**ACTIVITY:**
Transcribe the listing below only from the line with "(535, 415) none" up to and including the line with "(474, 1371) none".

**DATA PROVIDED:**
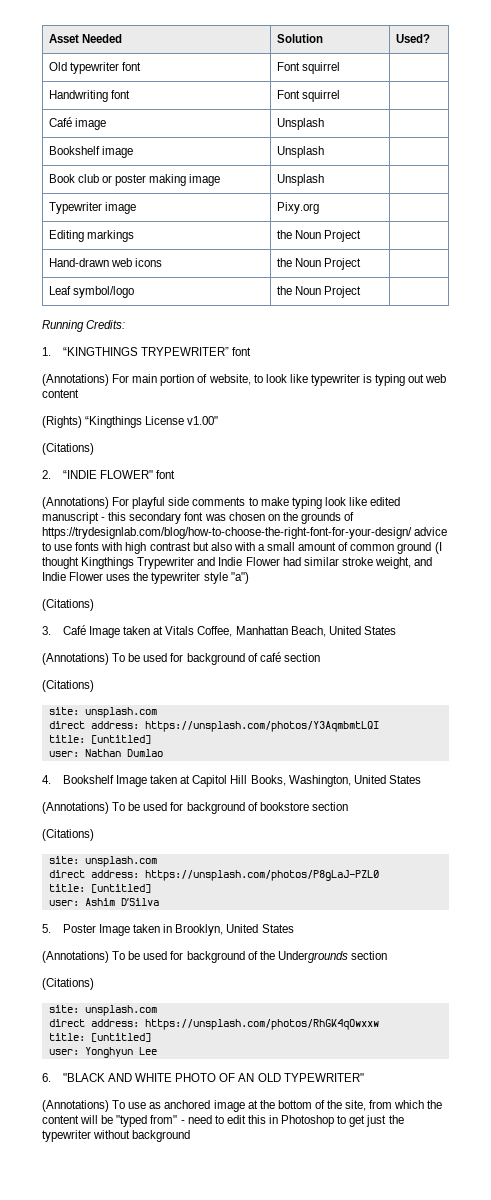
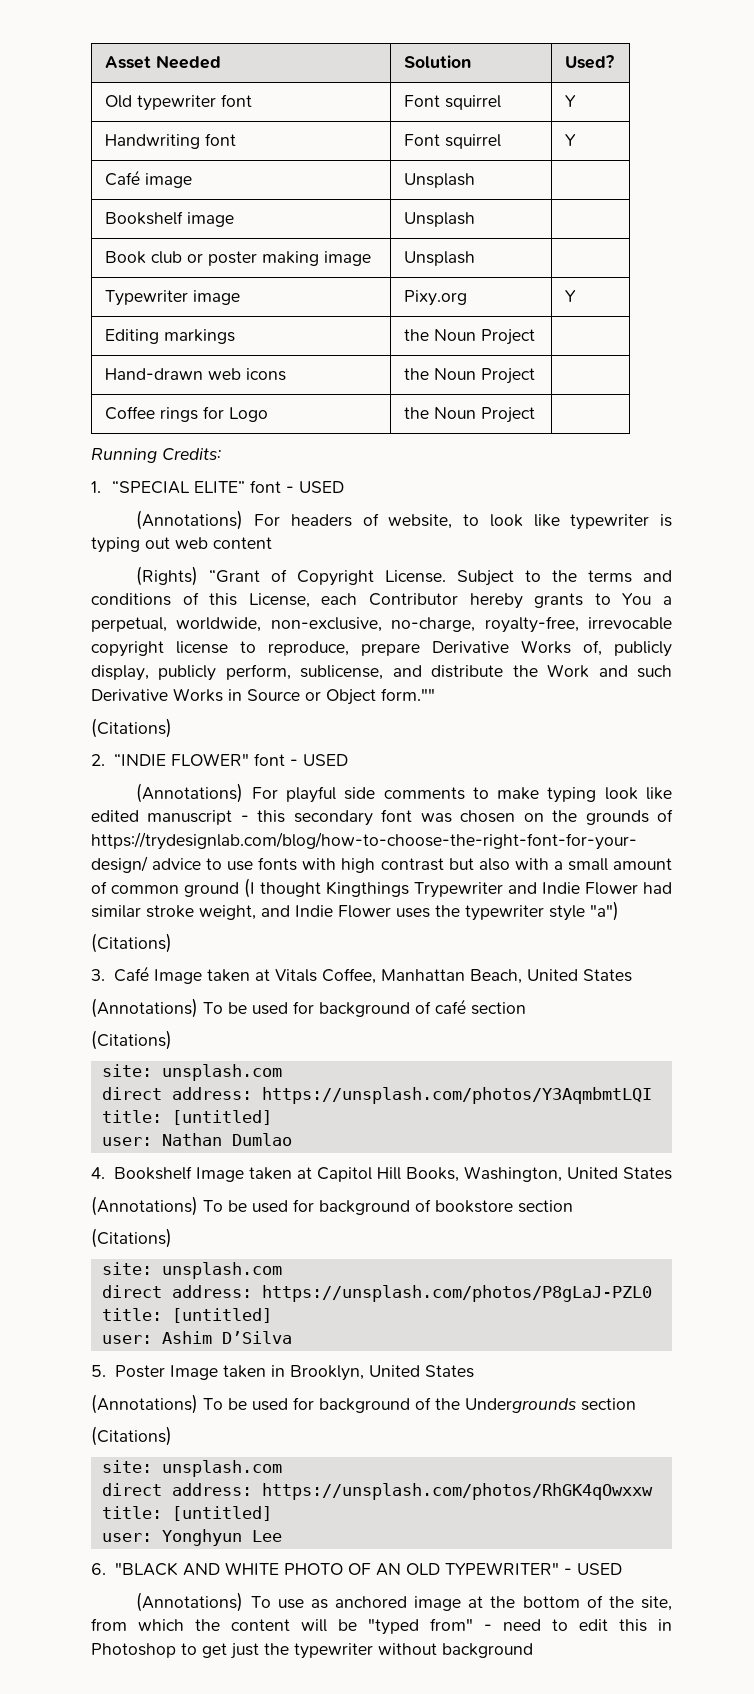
(340, 68) none -> [564,95,576,107] Y
(340, 96) none -> [564,134,576,146] Y
(319, 208) none -> [564,290,576,302] Y
[48,286,134,298] Leaf symbol/logo -> [104,406,268,422] Coffee rings for Logo
[62,347,252,356] [42,374,195,386] “KINGTHINGS TRYPEWRITER” font // (Annotations) For main portion -> [111,480,344,494] [136,510,352,530] “SPECIAL ELITE” font - USED // (Annotations) For headers
[85,416,219,428] “Kingthings License v1.00" -> [209,569,673,586] [91,592,673,609] [91,616,672,633] [91,640,672,657] [91,664,673,681] [91,688,435,705] “Grant of Copyright License. Subject to the terms and conditions of this License, each Contributor hereby grants to You a perpetual, worldwide, non-exclusive, no-charge, royalty-free, irrevocable copyright license to reproduce, prepare Derivative Works of, publicly display, publicly perform, sublicense, and distribute the Work and such Derivative Works in Source or Object form.""
(176, 474) none -> [289,754,348,766] - USED
(364, 1077) none -> [563,1563,622,1575] - USED

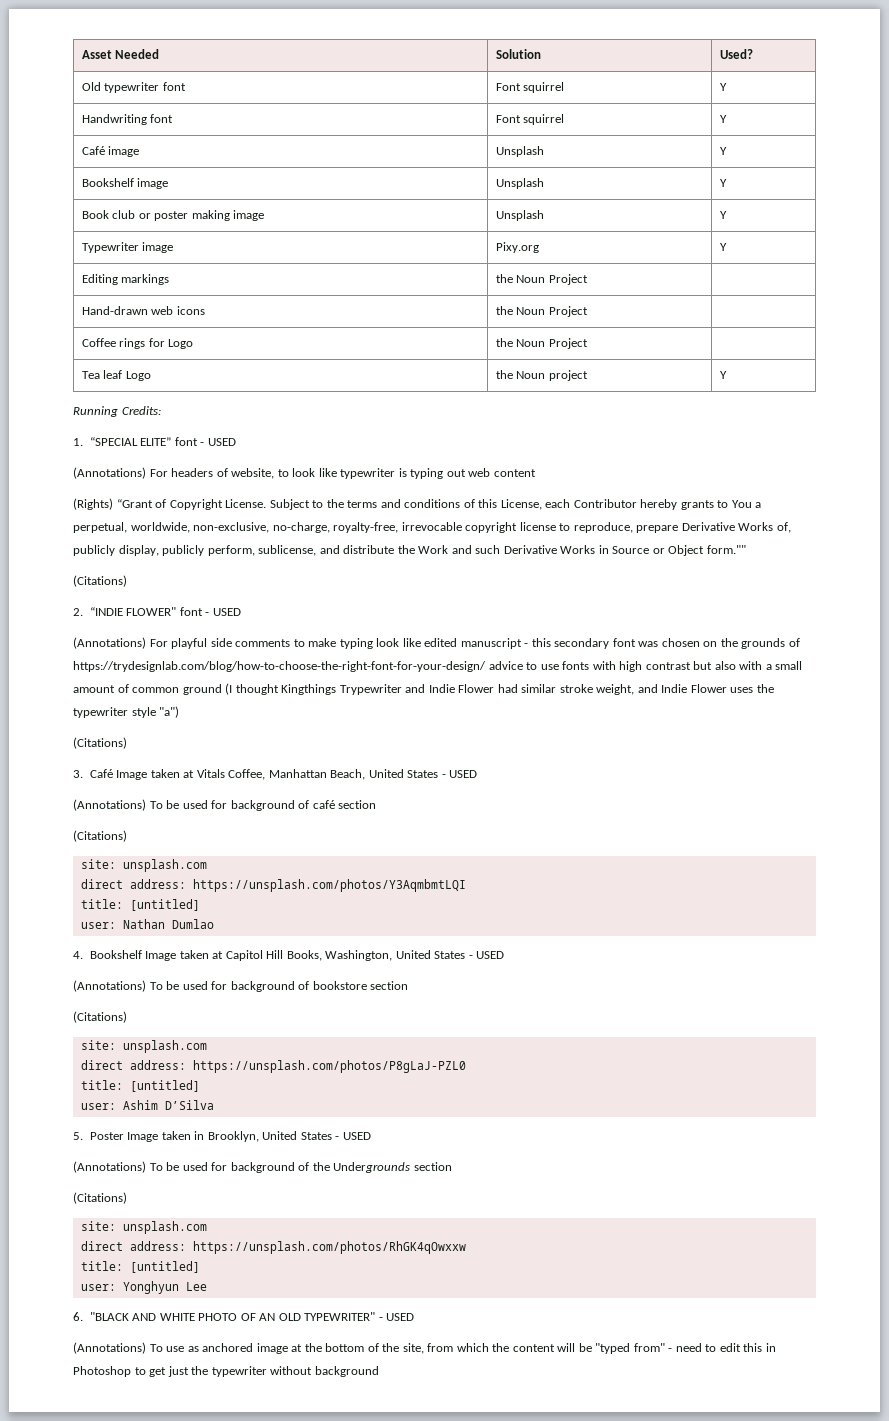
(475, 180) none -> [719,147,727,155] Y
(475, 219) none -> [719,179,727,187] Y
(475, 258) none -> [719,211,727,219] Y
(535, 415) none -> [81,370,151,381] [495,370,588,381] [719,371,727,379] // Tea leaf Logo | the Noun project | Y
(632, 975) none -> [441,770,478,778] - USED
(672, 1173) none -> [468,951,505,959] - USED
(474, 1371) none -> [335,1132,371,1140] - USED

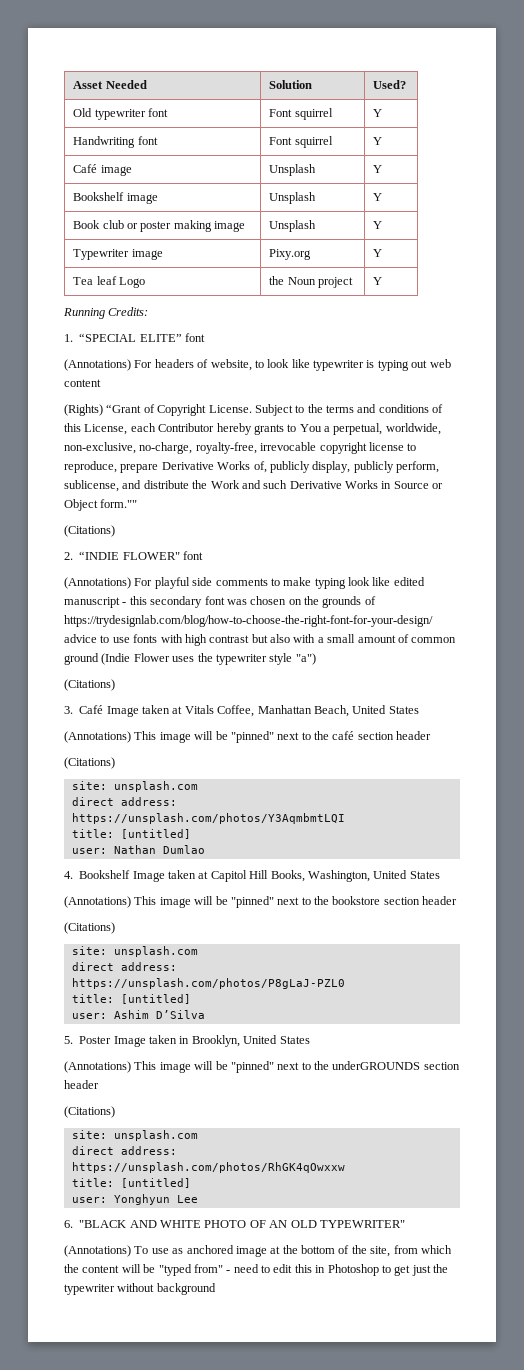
[81,274,170,285] [495,274,588,285] [81,306,205,315] [495,306,588,317] [81,338,194,349] [495,338,588,349] // Editing markings | the Noun Project | // Hand-drawn web icons | the Noun Project | // Coffee rings for Logo | the Noun Project | -> (383, 253) none
[200,438,236,446] - USED -> (205, 337) none
[205,608,241,616] - USED -> (203, 555) none
[225,683,688,695] (I thought Kingthings Trypewriter and Indie Flower had similar stroke weight, and Indie -> [101,653,131,665] (Indie
[441,770,478,778] [73,799,310,811] - USED // (Annotations) To be used for background of -> [64,731,329,743] // (Annotations) This image will be "pinned" next to the
(377, 804) none -> [396,731,432,740] header
[468,951,505,959] [73,980,310,992] - USED // (Annotations) To be used for background of -> [64,896,329,908] // (Annotations) This image will be "pinned" next to the
(409, 985) none -> [422,896,458,905] header
[335,1132,371,1140] [73,1161,452,1173] - USED // (Annotations) To be used for background of the Undergrounds section -> [64,1061,460,1073] [64,1080,99,1089] // (Annotations) This image will be "pinned" next to the underGROUNDS section header
[378,1313,415,1321] - USED -> (405, 1224) none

**ANSWER FOR THE TASK:**
(535, 415) none -> [81,370,151,381] [495,370,588,381] [719,371,727,379] // Tea leaf Logo | the Noun project | Y
(632, 975) none -> [441,770,478,778] - USED
(672, 1173) none -> [468,951,505,959] - USED
(474, 1371) none -> [335,1132,371,1140] - USED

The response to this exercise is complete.